- **INFORMATION SHOWN**

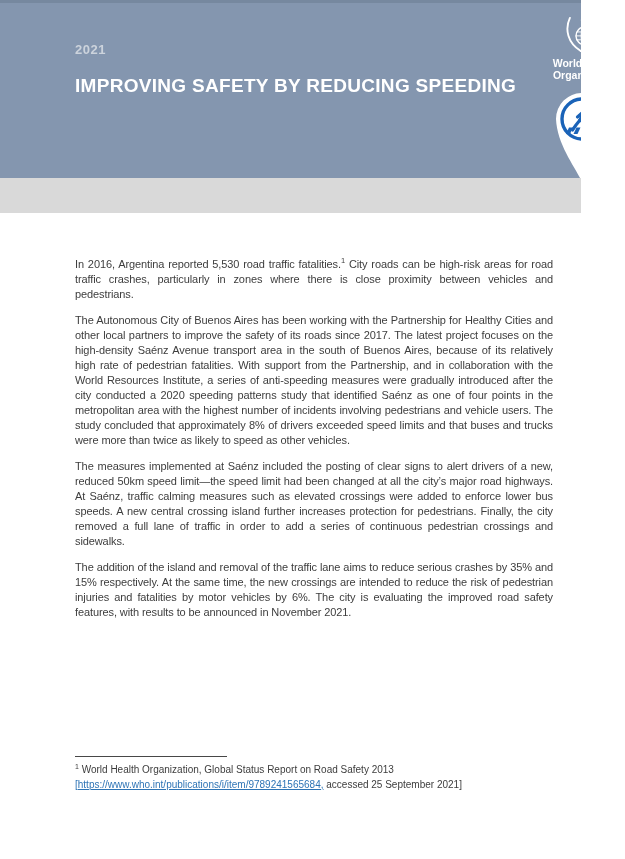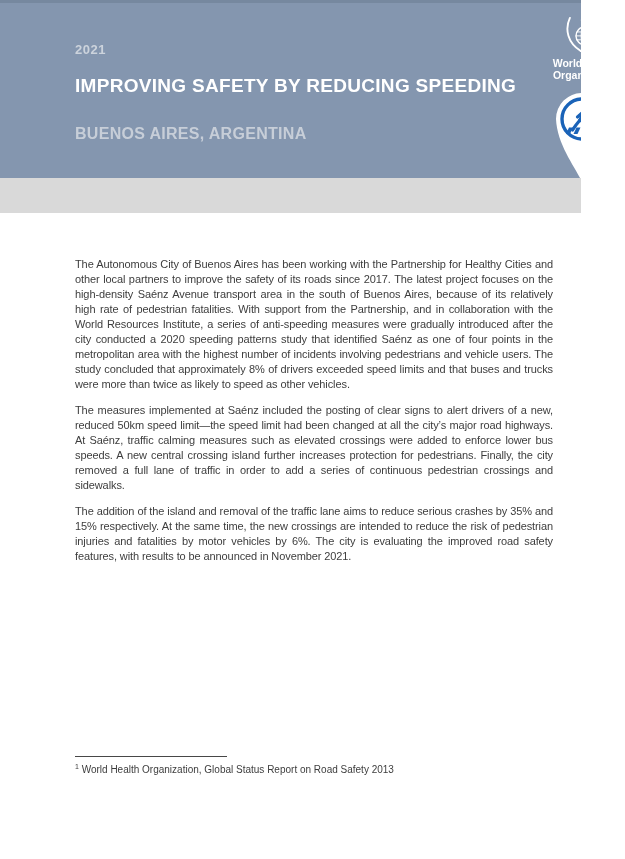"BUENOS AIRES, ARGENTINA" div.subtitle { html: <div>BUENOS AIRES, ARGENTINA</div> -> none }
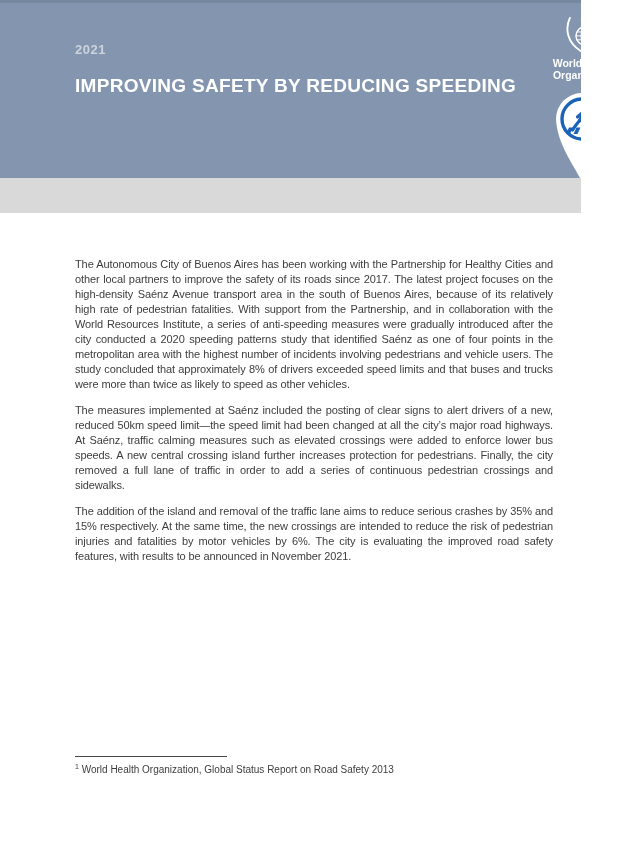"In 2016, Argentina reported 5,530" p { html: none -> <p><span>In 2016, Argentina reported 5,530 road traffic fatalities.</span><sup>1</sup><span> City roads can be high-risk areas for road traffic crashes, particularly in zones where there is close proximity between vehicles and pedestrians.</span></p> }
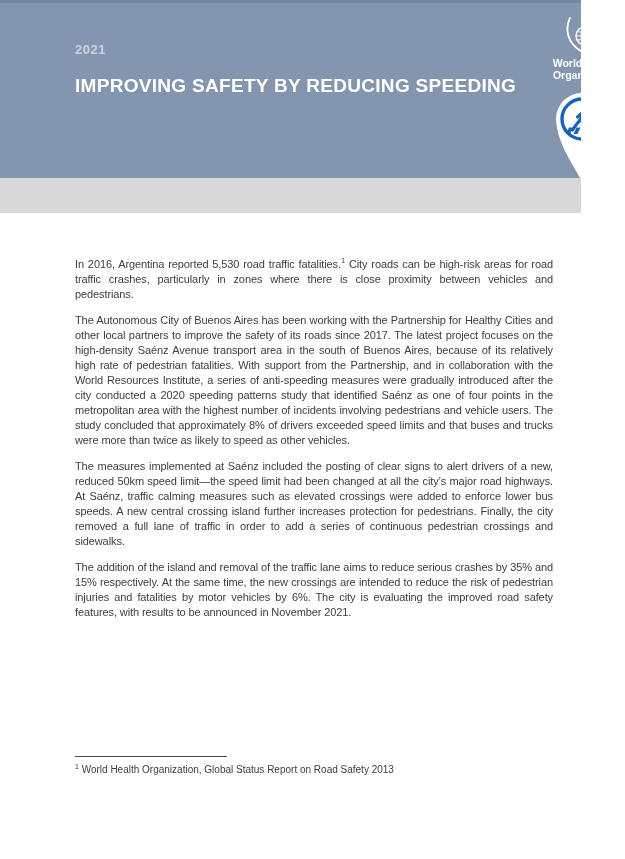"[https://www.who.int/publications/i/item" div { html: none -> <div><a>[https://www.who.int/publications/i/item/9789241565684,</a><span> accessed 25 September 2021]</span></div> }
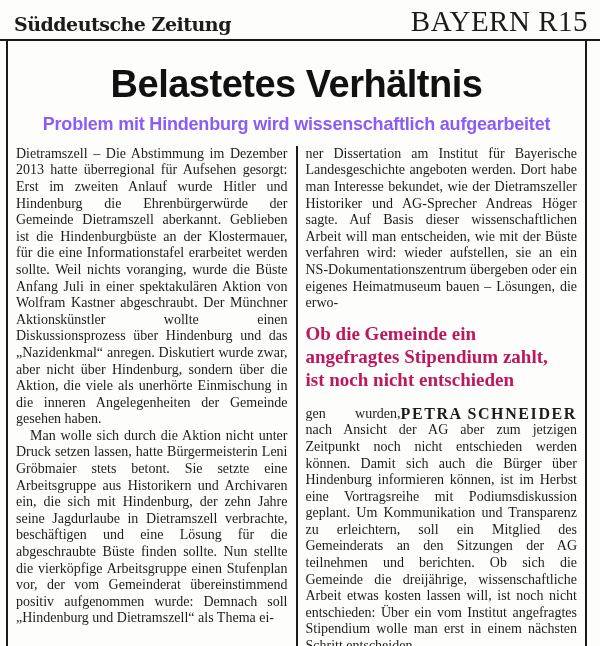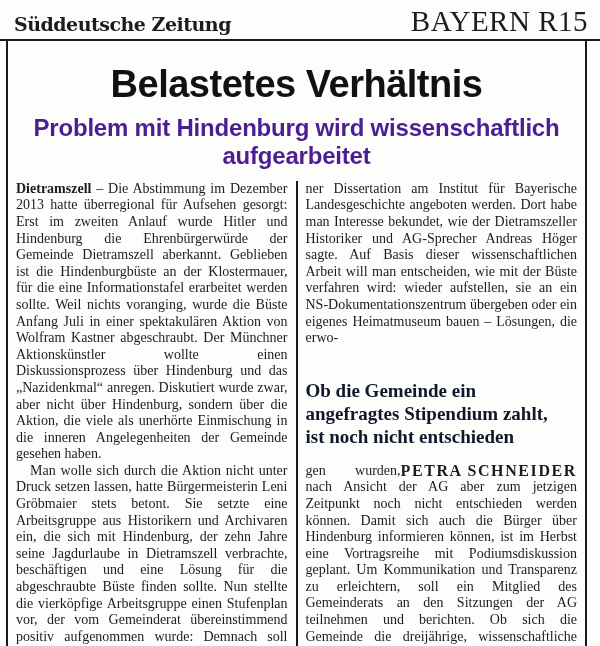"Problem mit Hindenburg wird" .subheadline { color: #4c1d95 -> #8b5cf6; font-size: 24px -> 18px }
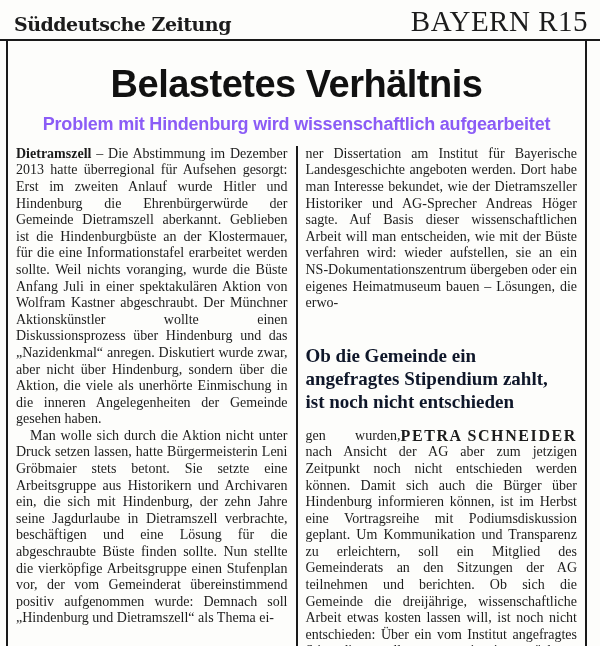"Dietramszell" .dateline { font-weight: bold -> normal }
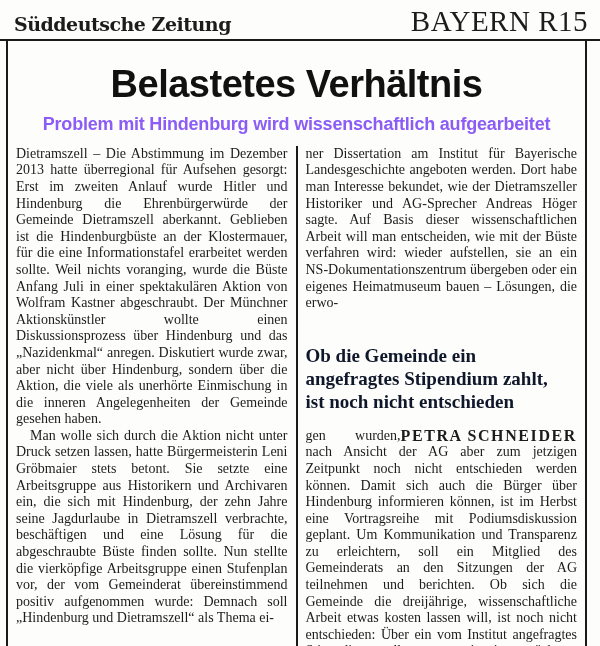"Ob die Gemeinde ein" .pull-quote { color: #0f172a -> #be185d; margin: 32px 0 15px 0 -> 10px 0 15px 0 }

- **PROBLEM DESCRIPTION**
Repeat each line word for word, from the one with "color: #4c1d95 ->" down to the last line of the data, and keep the pictures out of it.

- **ANSWER FOR THE TASK**
"Problem mit Hindenburg wird" .subheadline { color: #4c1d95 -> #8b5cf6; font-size: 24px -> 18px }
"Dietramszell" .dateline { font-weight: bold -> normal }
"Ob die Gemeinde ein" .pull-quote { color: #0f172a -> #be185d; margin: 32px 0 15px 0 -> 10px 0 15px 0 }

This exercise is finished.